In heart surgery patients undergoing CRRT for acute kidney injury, we adopted RCA in CVVH or CVVHDF modality combining an 18 mmol/l citrate solution with a phosphate-containing replacement fluid acting as dialysate and/or replacement fluid (Figure 1).

RCA-CRRT was performed using the Prismaflex system (Gambro, Sweden) and PAES hemofilters (HF 1000, 1.15 m2; Gambro). The citrate solution rate was initially set to obtain an estimated circuit citrate concentration of 2.5-3 mmol/l, calculated in plasma water, with a target circuit Ca2+ (c-Ca2+) ≤0.5 mmol/l. Phosphate-containing replacement solution flow rate was adjusted to obtain a prescribed dialysis dose, corrected for pre-dilution, of at least 25 ml/kg/h. Calcium chloride (10%) was infused in a separate central venous line to maintain a target systemic Ca2+ (s-Ca2+) of 1.1-1.25 mmol/l.

Hypophosphatemia was defined as mild (<0.81 mmol/l), moderate (<0.61 mmol/l) and severe (<0.32 mmol/l).

Potassium, phosphate and magnesium losses with CRRT were replaced, when needed, respectively with potassium chloride, d-fructose-1,6-diphosphate (FDP; Esafosfina® 5 g/50 ml) and magnesium sulphate. In particular, FDP administration was scheduled in case of phosphate levels <0.9 mmol/l.

Nutritional support was provided mainly via parenteral route associated, if tolerated, with enteral route; energy and protein intake targets were 25 Kcal/Kg/day and 1.5 g/Kg/day with a phosphorus intake of about 20–30 mmol/day.

RESULTS

Over a two-years period (Sept 2011-Sept 2013) 48 patients were treated with RCA-CVVH or RCA-CVVHDF for at least 72 hours. RCA-CRRT initial parameters are showed in Figure 2 while patient’s characteristics at the start of the treatment are reported in Table I.

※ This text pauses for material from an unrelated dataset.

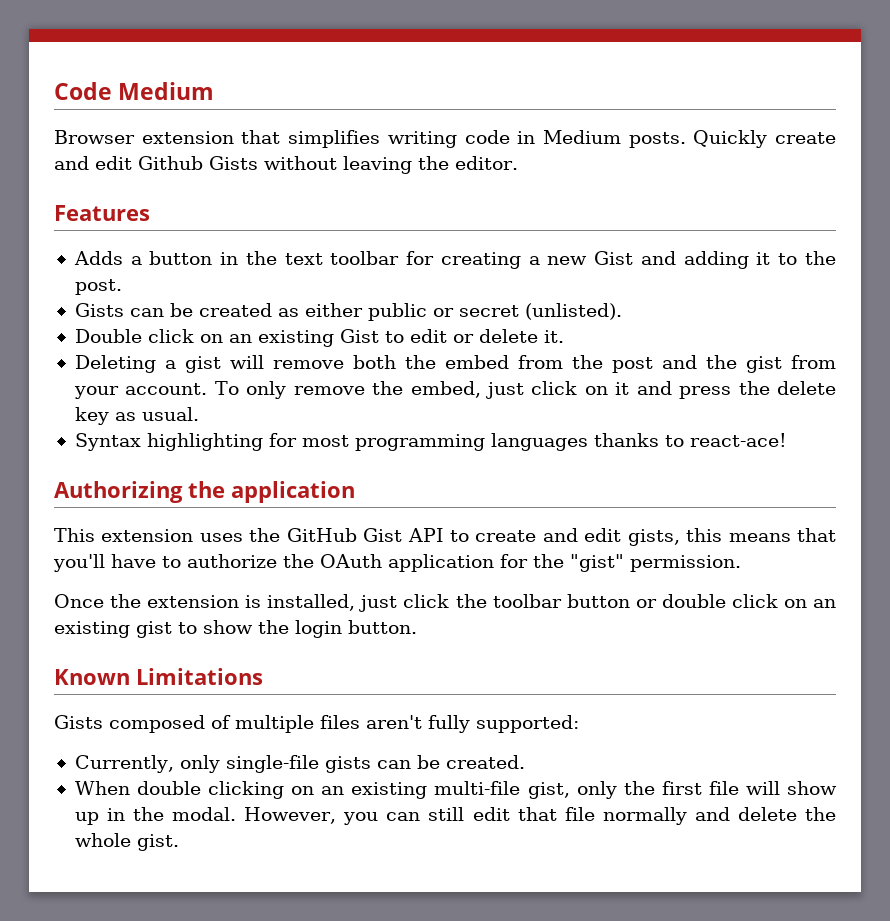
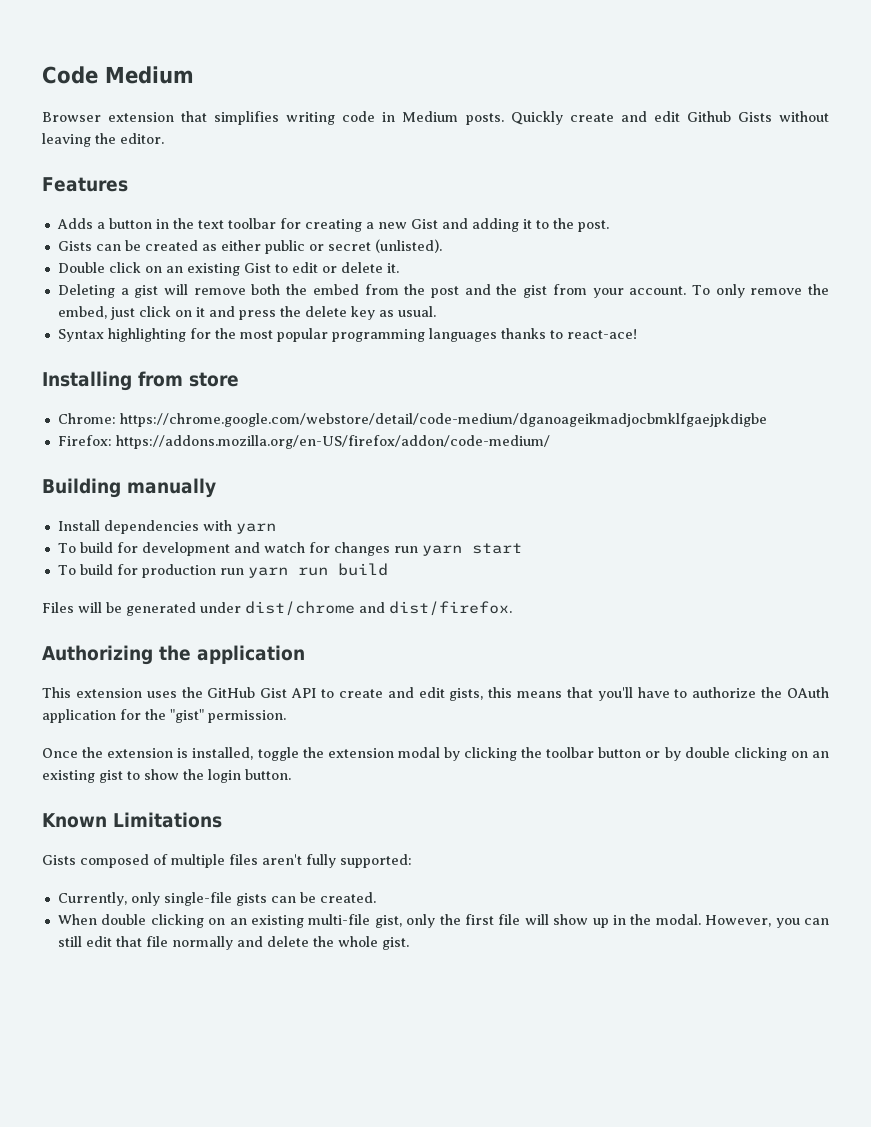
[301,435,349,447] most -> [214,328,328,342] the most popular
(787, 440) none -> [42,371,239,391] [57,413,767,427] [57,435,550,449] [42,478,216,498] [57,520,276,534] [57,542,522,556] [57,563,388,578] [42,601,512,616] // Installing from store // Chrome: https://chrome.google.com/webstore/detail/code-medium/dganoageikmadjocbmklfgaejpkdigbe // Firefox: https://addons.mozilla.org/en-US/firefox/addon/code-medium/ // Building manually // Install dependencies with yarn // To build for development and watch for changes run yarn start // To build for production run yarn run build // Files will be generated under dist/chrome and dist/firefox.
[359,594,450,612] just click -> [257,747,518,761] toggle the extension modal by clicking
[661,594,778,608] double click -> [664,747,787,761] by double clicking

Table I – Clinical characteristics of the patients (N=48) at the start of CRRT [median (IQR) or %].

Gender

15 F, 33 M

Age, years

69 (60-74)

Oliguric AKI

37/48 (77.1%)

Mechanical ventilation

42/48 (87.5%)

Artificial nutrition

48/48 (100%)

APACHE II score

32 (26-34)

SOFA score

13 (11-15)

SOFA cardiovascular score

3 (1-3)

Serum creatinine, mg/dl

2.1 (1.6-2.9)

Blood urea nitrogen, mg/dl

34.5 (28.5-55.2)

Sodium, mmol/l

140 (138-143)

Potassium, mmol/l

4.3 (4.1-4.6)

Total Calcium, mmol/l

2.1 (1.9-2.2)

Phosphorus, mmol/l

1.4 (1.16-1.8)

Magnesium, mmol/l

0.74 (0.7-0.95)

pH, units

7.40 (7.36-7.43)

Bicarbonate, mmol/l

22 (21-23)

Base Excess

-2 (-3 to -0.5)

pCO2, mmHg

37 (34-40)

Lactate, mmol/l

1.5 (1.2-2.4)

Albumin, g/dl

2.5 (2.2-2.8)

Two-hundred and nineteen RCA circuits were used with a mean filter life of 57.1±41.7 hours (median 47, IQR 24-83, total running time  12.502 hours). RCA targets (c-Ca2+, s-Ca2+) were easily maintained without episodes of clinical relevant hypo- or hypercalcemia (Table II). RCA-CRRT provided an adequate control of acid-base status without the need for additional interventions on RCA-CRRT parameters (Table II). Serum phosphate was steadily maintained in a narrow range throughout RCA-CRRT days (Table II, Figure 3).


Table II – Acid-Base status, electrolytes and supplementations during RCA-CRRT (CVVH/CVVHDF) [median(IQR)].

pH, units

7.43 (7.40-7.47)

Blood HCO3, mmol/l

25.3 (23.8-26.6)

Base Excess

0.9 (-0.7 to 2.4)

Serum phosphate, mmol/l

1.2 (0.97-1.45)

Systemic Ca2+, mmol/l

1.16 (1.12-1.21)

Total serum calcium, mmol/l

2.3 (2.18-2.41)

Calcium ratio

1.97 (1.87-2.07)

Circuit Ca2+, mmol/l

0.42 (0.36-0.48)

Serum Na+, mmol/l

134 (133-136)

Serum K+, mmol/l

4.2 (4-4.4)

Serum Mg2+, mmol/l

0.79 (0.73-0.84)

CaCl2 infusion, mmol/h

2.2 (1.9-2.6)

KCl infusion, mmol/h

2 (0-4)

Magnesium sulphate infusion, g/24h

3 (3-3)

Phosphate supplementation need, n (%)

20.8% (10/48)

Supplementation (g/day)

1.05±2.04

At some times during CRRT, only 10 out of 48 patients (20.8%) received a low amount of phosphate supplementation (FDP; Esafosfina® 1.05±2.04 g/day) for mild (n=7) to moderate (n=3) hypophosphatemia. Considering all patients, only 33 out of 513 serum phosphorus determinations met the criteria for mild (n=24) to moderate (n=9) hypophosphatemia.

CONCLUSIONS

  • The use of a phosphate-containing CRRT solution, accounting for about 50-60% of CRRT dose in the setting of RCA-CVVH or RCA-CVVHDF, allowed to prevent CRRT-induced phosphate depletion in most of the patients minimizing the need for phosphate supplementation.
  • Phosphorus levels were maintained in a progressively narrower near normal range throughout RCA-CVVH days.